Severity Classification

Severity Condition Response SLA
SEV1 Unplanned regional outage; production Fabric workloads unavailable; compliance reporting at risk 5 min page
SEV2 Partial regional degradation; some workspaces affected; workaround possible via secondary region 15 min page
DR Drill Planned test; no production impact; executed during maintenance window Scheduled

Decision Flowchart

flowchart TD
    A([Regional Outage<br/>or DR Drill]) --> B{Fabric capacity<br/>accessible?}
    B -->|Yes| C[Not a regional failure<br/>→ Check other runbooks]
    B -->|No| D{Azure Status confirms<br/>regional outage?}
    D -->|No| E[Wait 15 min,<br/>recheck status]
    E --> D
    D -->|Yes| F{DR region<br/>capacity exists?}
    F -->|No| G[Deploy DR capacity<br/>→ Step 7]
    F -->|Yes| H{OneLake replication<br/>current?}
    H -->|No| I[Assess data gap<br/>→ Step 6]
    H -->|Yes| J[Activate DR workspaces<br/>→ Step 8]
    G --> H
    I --> J
    J --> K[Redirect consumers<br/>→ Step 9]
    K --> L[Validate data<br/>→ Step 10]
    L --> M{Primary region<br/>recovered?}
    M -->|No| N[Continue on DR,<br/>monitor recovery]
    N --> M
    M -->|Yes| O[Begin failback<br/>→ Failback section]

Step-by-Step Procedure

Phase 1 — Detect and Declare (0–15 min)

Step 1. Confirm the regional outage by checking all three sources: - Azure Status Page — check the Fabric service and the home region. - Fabric Status Page — check for service advisories. - Microsoft 365 Admin Center → Service Health → Microsoft Fabric.

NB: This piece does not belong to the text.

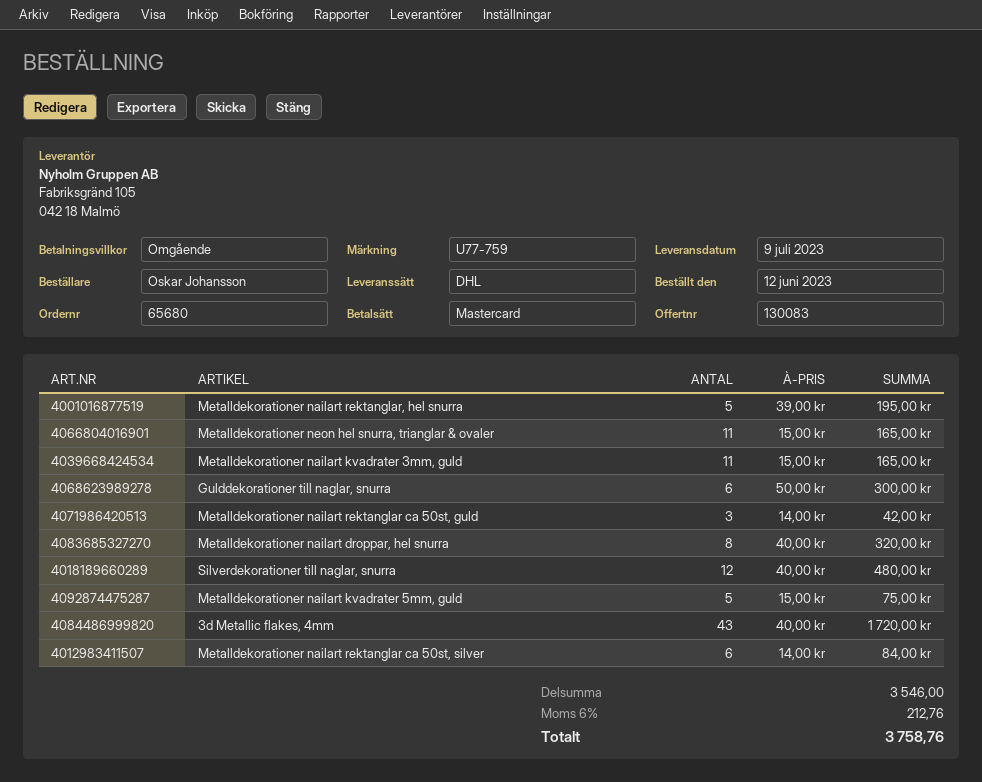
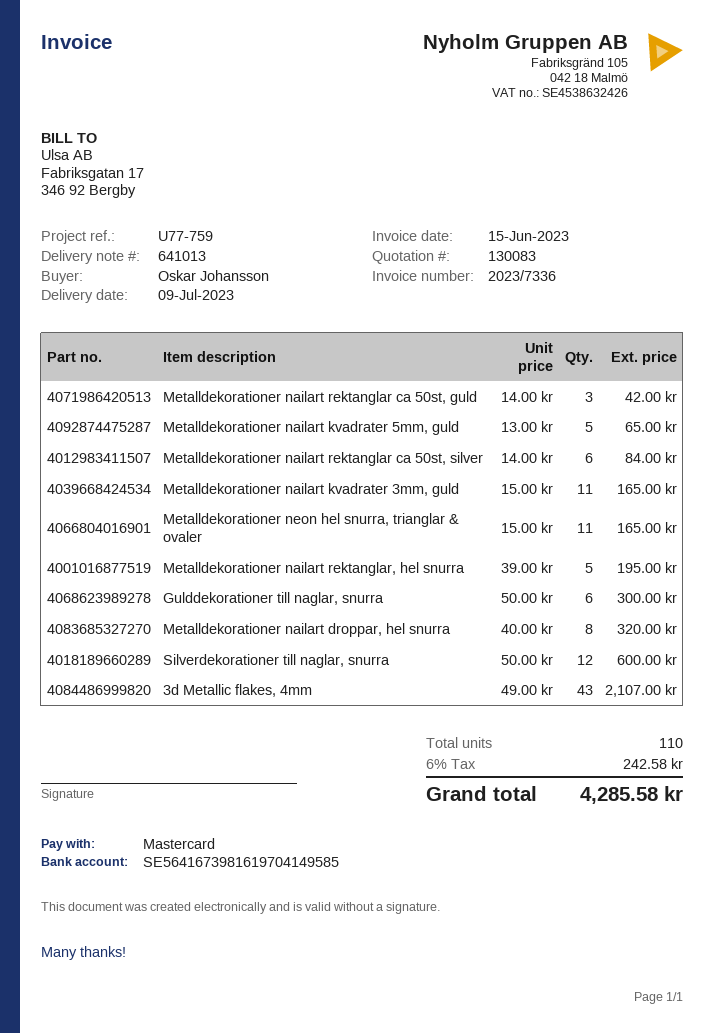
Silverdekorationer till naglar, snurra: 12 x 40.00 = 480.00 -> 12 x 50.00 = 600.00
Metalldekorationer nailart kvadrater 5mm, guld: 5 x 15.00 = 75.00 -> 5 x 13.00 = 65.00
3d Metallic flakes, 4mm: 43 x 40.00 = 1720.00 -> 43 x 49.00 = 2107.00
tax: 6% = 212.76 -> 6% = 242.58
total: 3758.76 -> 4285.58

Step 2. If confirmed, declare a SEV1 DR incident and page the Incident Commander, VP Engineering, and infrastructure team.

Step 3. Open a dedicated incident bridge (Teams call or war room) and assign roles: - Incident Commander: Coordinates overall response. - Infrastructure Lead: Handles capacity deployment. - Data Lead: Handles replication verification and data validation. - Communications Lead: Handles stakeholder updates.

Step 4. Notify stakeholders that DR failover is beginning. Send initial communication:

"A regional outage has been declared for [region]. DR failover is in progress. ETA for service restoration: [X hours]. Updates every 30 minutes."

Phase 2 — Verify Replication State (15–30 min)

Step 5. Check OneLake replication status for all critical Lakehouses:

# List OneLake shortcut targets to verify DR copies exist
az rest --method get \
  --url "https://api.fabric.microsoft.com/v1/workspaces/$drWorkspaceId/items" \
  --query "value[?type=='Lakehouse'].{name:displayName, id:id}"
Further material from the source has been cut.